Proposed Export Requirements at 40 CFR 261.4(a)(25)


40 CFR 261.4(a)(25), as proposed, provides that exporters of hazardous secondary materials that are recycled under section 261.4(a)(24) must also comply with the requirements of 261.4(a)(25)(i) through (ix). Section 261.4(a)(25)(i) requires the exporter to notify EPA of an intended export before the hazardous secondary materials are scheduled to leave the United States. Section 261.4(a)(25)(ii) provides the address for submittal of the notice. Section 261.4(a)(25)(iii) provides that, upon request by EPA, the exporter shall furnish to EPA any additional information which a receiving country requests in order to respond to a notification. Section 261.4(a)(25)(iv) and (v) set forth procedures and requirements for the review and consent of the export. Section 261.4(a)(25)(vi) provides that, when the conditions specified on the original notification change, the exporter must provide EPA with a written renotification of the change, except for changes to the telephone number in paragraph (a)(5)(i)(A) of this section and decreases in the quantity indicated pursuant to paragraph (a)(5)(i)(C) of this section. Section 261.4(a)(25)(vii) requires a copy of the Acknowledgment of Consent to Export to accompany the shipment. Section 261.4(a)(25)(viii) provides that, if a shipment cannot be delivered for any reason to the recycler or the alternate recycler, the exporter must renotify EPA of a change in the conditions of the original notification to allow shipment to a new recycler in accordance with paragraph (a)(5)(vi) of this section and obtain another Acknowledgment of Consent to Export. Section 261.4(a)(25)(ix) requires exporters to keep copies of notifications and Acknowledgments of Consent to Export for a period of three years following receipt of the Acknowledgment.


(i) Data Items


  • A written notification under 261.4(a)(25)(i), signed by the exporter, that includes the following information:

- Name, mailing address, telephone number and EPA ID number (if applicable) of the exporter;

- The estimated frequency or rate at which the materials are to be exported and the period of time over which they are to be exported;

- The estimated total quantity of materials specified in kilograms;

- All points of entry to and departure from each foreign country through which the materials will pass;

- A description of the means by which each shipment of the materials will be transported (e.g., mode of transportation vehicle (air, highway, rail, water, etc.), type(s) of container (drums, boxes, tanks, etc.));

- The name and address of the recycler and any alternate recycler;

- A description of the manner in which the materials will be recycled in the foreign country that will be receiving them; and

- The name of any transit country through which the materials will be sent and a description of the approximate length of time they will remain in such country and the nature of their handling while there.
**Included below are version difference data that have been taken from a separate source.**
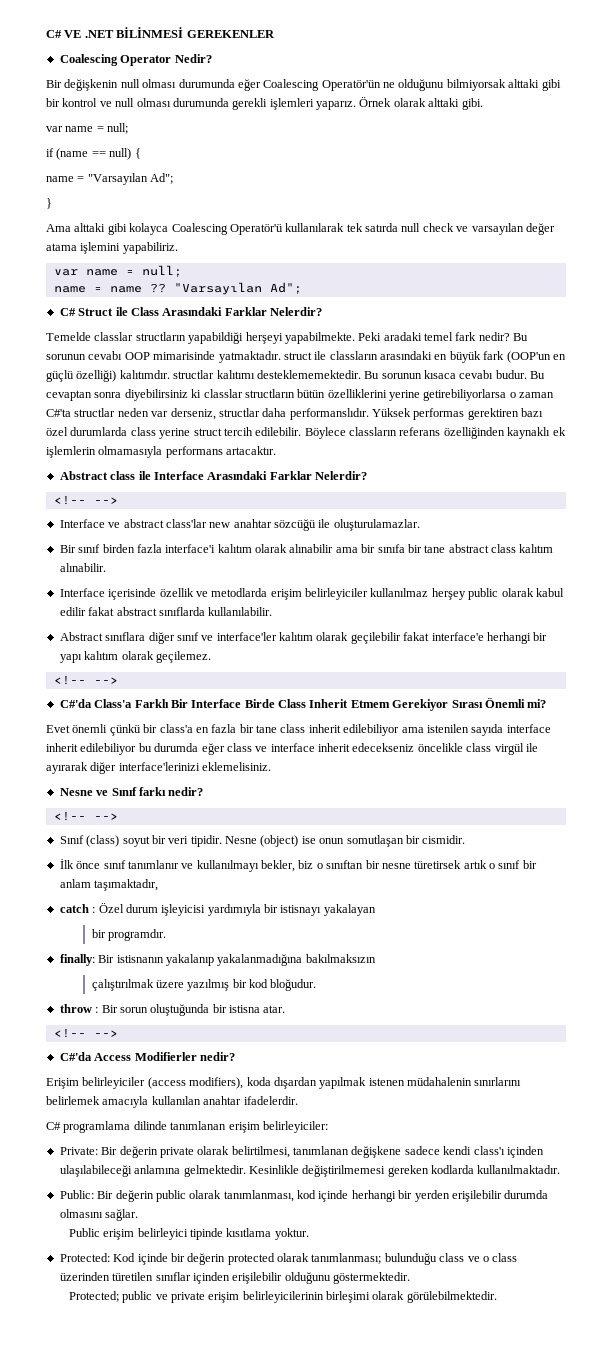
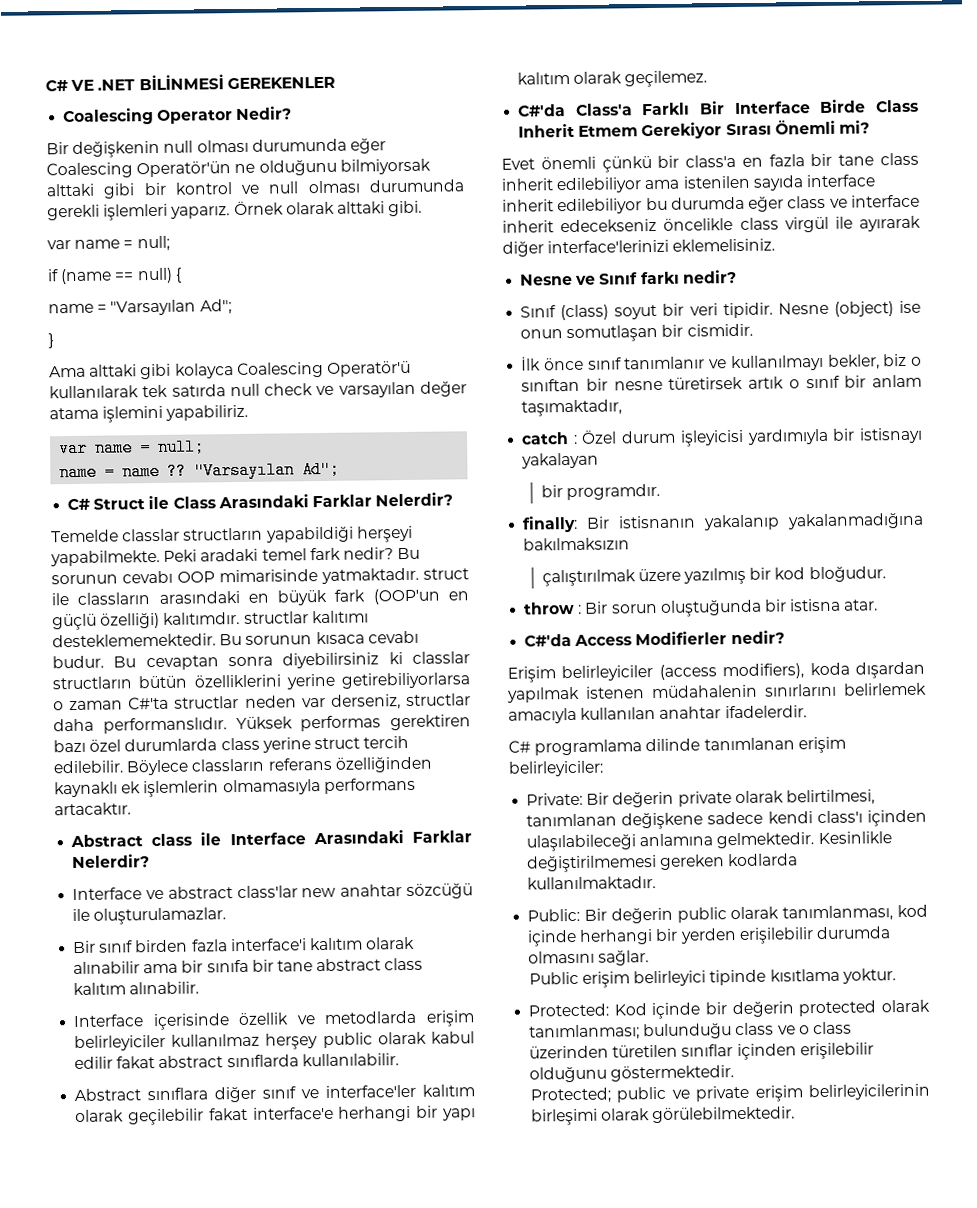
  Abstract class ile Interface Arasındaki Farklar Nelerdir?
- <!-- -->
  Abstract sınıflara diğer sınıf ve interface'ler kalıtım olarak geçilebilir fakat interface'e herhangi bir yapı kalıtım olarak geçilemez.
- <!-- -->
  Nesne ve Sınıf farkı nedir?
- <!-- -->
  throw : Bir sorun oluştuğunda bir istisna atar.
- <!-- -->

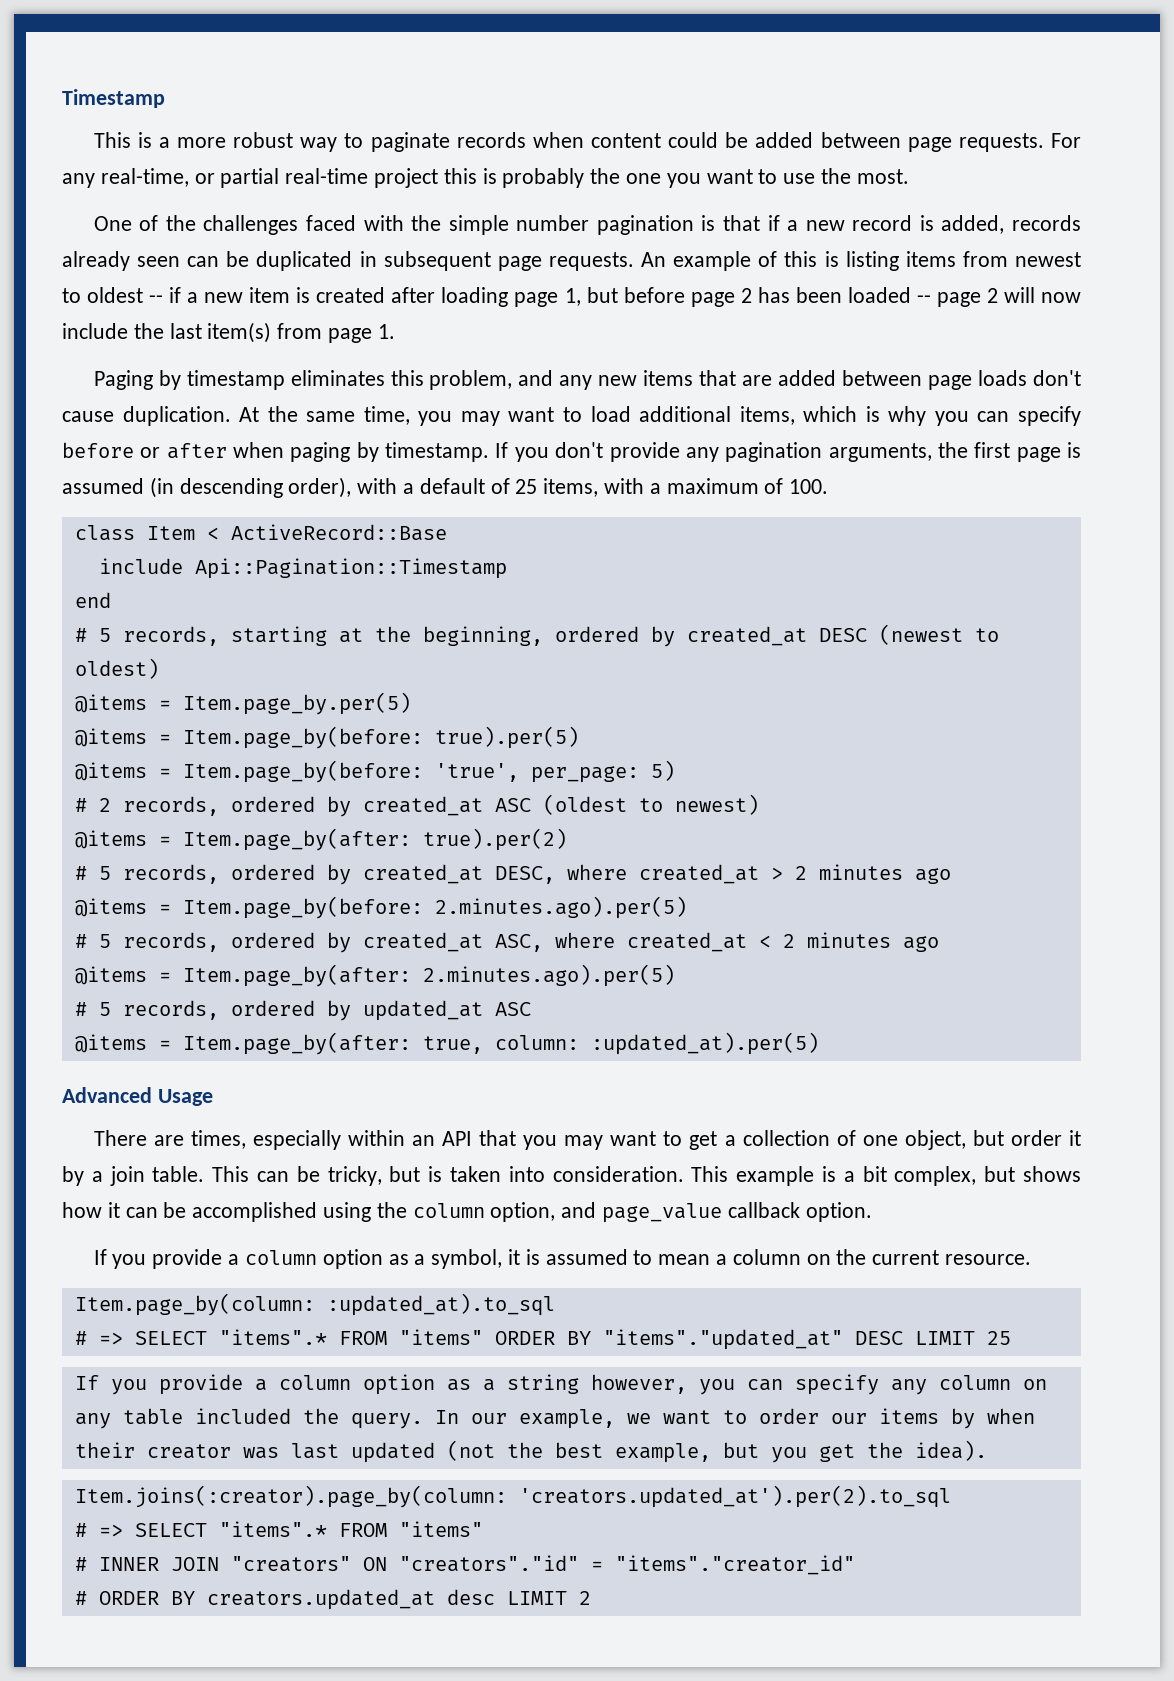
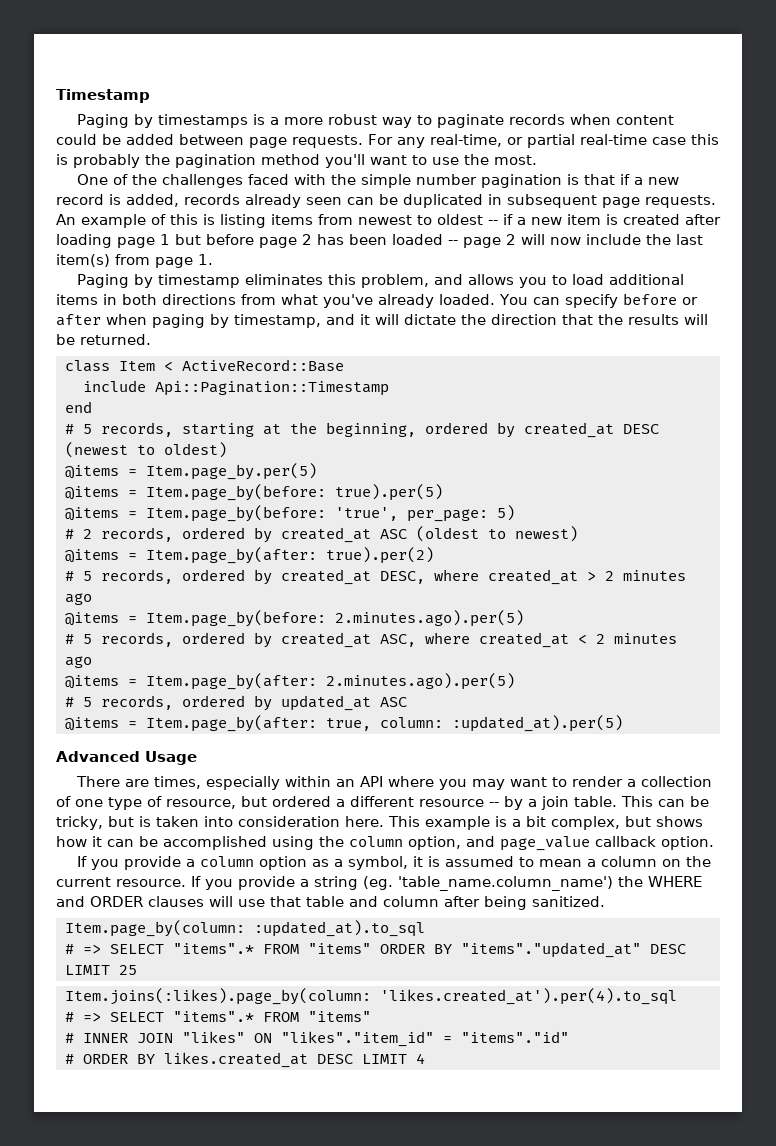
- This is a more robust way to paginate records when content could be added between page requests.
+ Paging by timestamps is a more robust way to paginate records when content could be added between page requests.
- For any real-time, or partial real-time project this is probably the one you want to use the most.
+ For any real-time, or partial real-time case this is probably the pagination method you'll want to use the most.
- An example of this is listing items from newest to oldest -- if a new item is created after loading page 1, but before page 2 has been loaded -- page 2 will now include the last item(s) from page 1.
+ An example of this is listing items from newest to oldest -- if a new item is created after loading page 1 but before page 2 has been loaded -- page 2 will now include the last item(s) from page 1.
- Paging by timestamp eliminates this problem, and any new items that are added between page loads don't cause duplication. At the same time, you may want to load additional items, which is why you can specify before or after when paging by timestamp. If you don't provide any pagination arguments, the first page is assumed (in descending order), with a default of 25 items, with a maximum of 100.
+ Paging by timestamp eliminates this problem, and allows you to load additional items in both directions from what you've already loaded. You can specify before or after when paging by timestamp, and it will dictate the direction that the results will be returned.
- There are times, especially within an API that you may want to get a collection of one object, but order it by a join table.
+ There are times, especially within an API where you may want to render a collection of one type of resource, but ordered a different resource -- by a join table.
- This can be tricky, but is taken into consideration.
+ This can be tricky, but is taken into consideration here.
+ If you provide a string (eg. 'table_name.column_name') the WHERE and ORDER clauses will use that table and column after being sanitized.
- If you provide a column option as a string however, you can specify any column on any table included the query. In our example, we want to order our items by when their creator was last updated (not the best example, but you get the idea).
- Item.joins(:creator).page_by(column: 'creators.updated_at').per(2).to_sql
+ Item.joins(:likes).page_by(column: 'likes.created_at').per(4).to_sql
- # INNER JOIN "creators" ON "creators"."id" = "items"."creator_id"
+ # INNER JOIN "likes" ON "likes"."item_id" = "items"."id"
- # ORDER BY creators.updated_at desc LIMIT 2
+ # ORDER BY likes.created_at DESC LIMIT 4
  • Any additional information under 261.4(a)(25)(iii) which a receiving country requests in order to respond to a notification.


  • A written renotification under 261.4(a)(25)(vi) of the change, when the conditions specified on the original notification change.


  • A renotification to EPA under 261.4(a)(25)(viii) of a change in the conditions of the original notification, if a shipment cannot be delivered for any reason to the recycler or the alternate recycler.


  • Copies of notifications and Acknowledgments of Consent to Export.


(ii) Respondent Activities


  • An exporter must perform the following activities:

- Submit a written notification to EPA;

- Furnish any additional information which a receiving country requests in order to respond to a notification;

- Provide a written renotification of the change, when the conditions specified on the original notification change;

- Transmit an Acknowledgment of Consent with the shipment;

- Provide a renotification if a shipment cannot be delivered for any reason to the recycler or the alternate recycler and transmit a new Acknowledgment of Consent; and

- Keep copies of notifications and Acknowledgments of Consent to Export.


5. THE INFORMATION COLLECTED: AGENCY ACTIVITIES, COLLECTION METHODOLOGY, AND INFORMATION MANAGEMENT

5(a) Agency Activities


PETITIONS FOR NON-WASTE DETERMINATIONS


  • EPA will evaluate and either approve or deny the petition.


EXCLUSIONS FROM THE DEFINITION OF SOLID WASTE


Proposed Exclusion at 40 CFR 261.2(a)(2)(ii)


  • EPA will perform the following activities:

- Receive and review one-time notifications from generators and reclaimers; and

- Receive and review updates of notifications from generators and reclaimers.


Proposed Exclusion at 40 CFR 261.4(a)(23)


  • EPA will perform the following activities:

- Receive and review one-time notifications from generators and reclaimers; and

- Receive and review updates of notifications from generators and reclaimers.


Proposed Exclusion at 40 CFR 261.4(a)(24)


  • EPA will perform the following activities:

- Receive and review one‑time notice from generators and reclaimers; and

- Receive and review updated notice from generators and reclaimers.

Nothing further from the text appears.